November 2015 - Gastric Bypass. Went absolutely swimmingly. I followed the PreOp diet I was given to the letter. To the fucking letter. More on PreOp diets later team - this is a hot subject of mine currently.

I thought I knew what to expect. I had researched my decision for about 4 years before I put my big girls' panties on and talked to my GP about a referral.

Year One was easy. I could have done next to nothing and I still would have lost the majority of my excess weight. When your calories drop down to 400-500 per day, and you still have a rather abundant body, you will lose weight.
It's the other thing I did in Year One that I think has set me up for the life I have now (five years later) that's one of my key takeaways for you.

Made the WLS Success Habits part of my every day. You want to know what these are ... keep reading my friend.

I was allowed fruit at four months, and a very small portion of carbohydrates.

Year Two wasn't really all that hard either. Not in terms of running my new body. In terms of other people and their opinions and my concern with their opinions, that's a whole other story. Or post. Or posts.

I tried alcohol. I had a small piece of two of pastry and cake and sweet desserts.

Year Three was a great year. I dumped the concern that I had for what other people thought, I absolutely embraced lifting weights and exercising as a big part of my life. My want, my original want was actually a reality ...

For the rest of this life, I don’t have a goal weight or size – I just want to be healthy, to be able to throw my body around and do all the things that make me happy.

I learned about slider foods, that if I wanted to have something carby, sweet, delicious, that I could. In small amounts.

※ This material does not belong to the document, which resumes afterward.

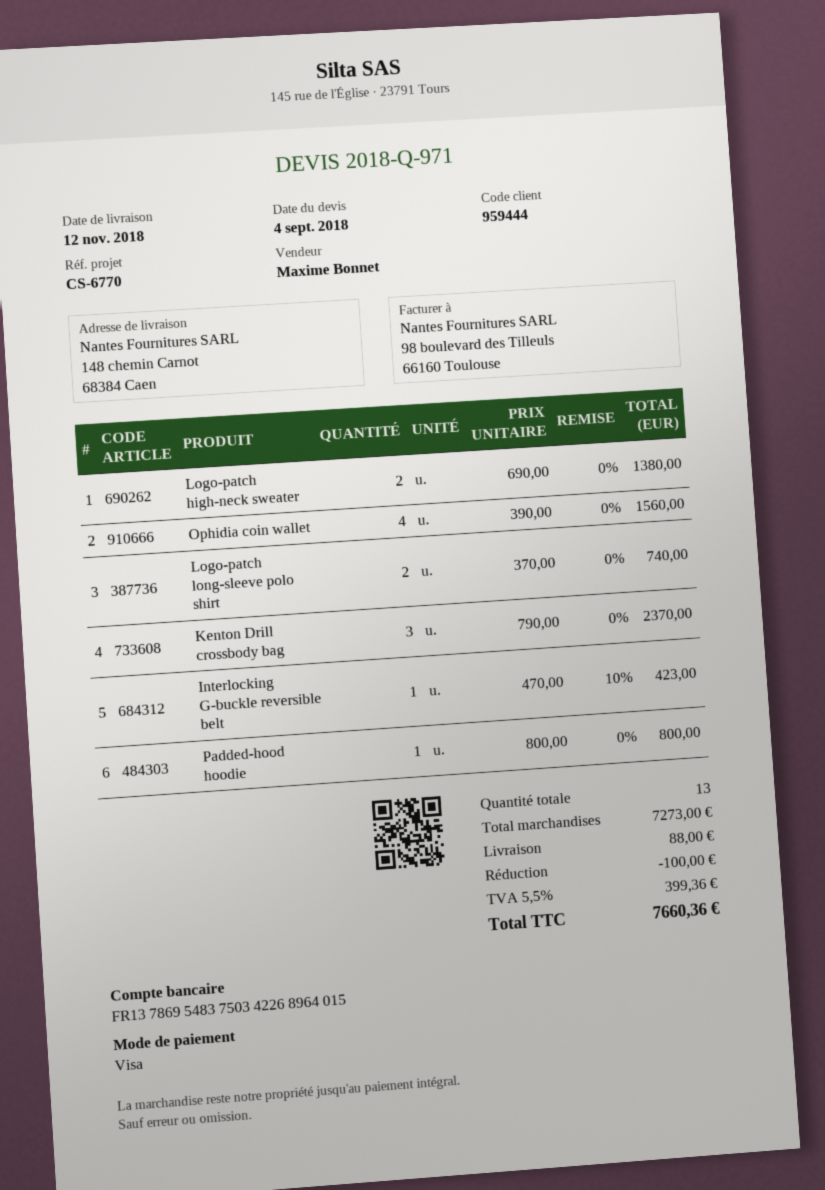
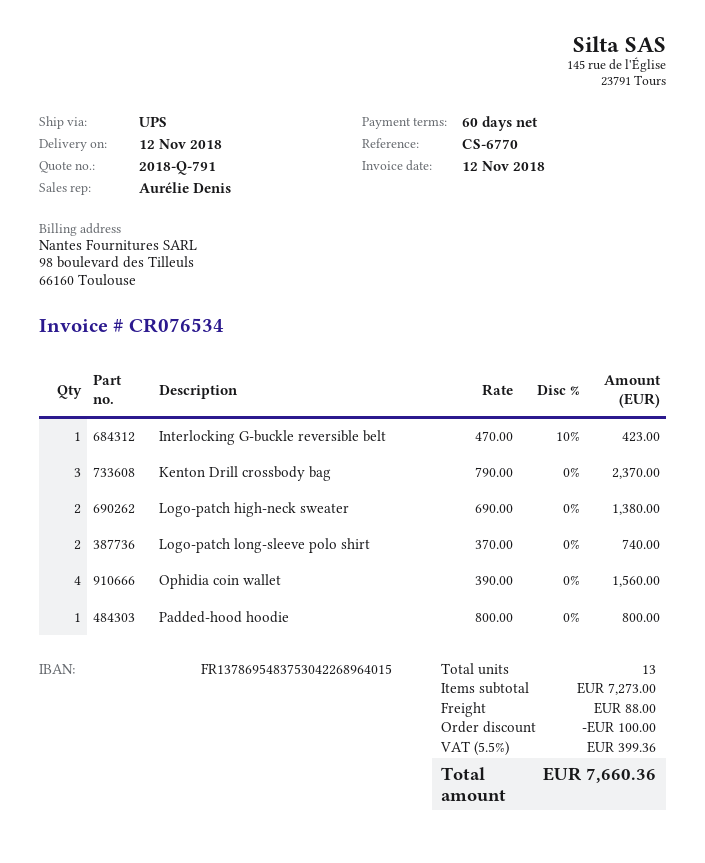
quote number: 2018-Q-971 -> 2018-Q-791
sales rep: Maxime Bonnet -> Aurélie Denis
bank account: FR1378695483750342268964015 -> FR1378695483753042268964015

Year Four was a lot of work. I was still exercising regularly. I was still being somewhat mindful of what I ate. The amount of attention I paid to how much I ate wasn't as great as it had been. I had skin removal surgery - a medial thigh lift - and liposuction on my legs.

I obtained my Precision Nutrition Level One coaching certification.

Year Five was actually enjoyable. I healed, I exercised, I ate nutritious food, I grew some muscles ... and I coached some people to do the same.

Even these paragraphs are a highlight reel. Reading it back, it sounds like a walk in the park, however, I can assure you that it wasn't. The surgeons only operate on your stomach - they don't go anywhere near the shit that goes on in your head and if I've learned anything, it's that the head is the hardest habit to conquer. And one of the most long-running habits that a lot of us have created, is the shit-talking and the abuse we give ourselves where no one else can hear.

We can have all the surgeries we want.

We can buy all the things.

We can eat all the kale.

We can do all the burpees.

We can have all the friends.

But if we don't pay our mental health and our self-love as much, if not more attention, then self-care will remain restricted to a bubble bath and a glass of wine and we will never be the healthiest versions of ourselves ... the one who sleeps well and wakes up with a little purpose, who values content and who enables their body to do the things they want comfortably.

In Year Six, I give up alcohol. I decide to train for a World Record. I coach for WLS NZ and I try and educate other bariatric patients that this lifestyle isn't done when you reach your 'goal weight' in your first or second year.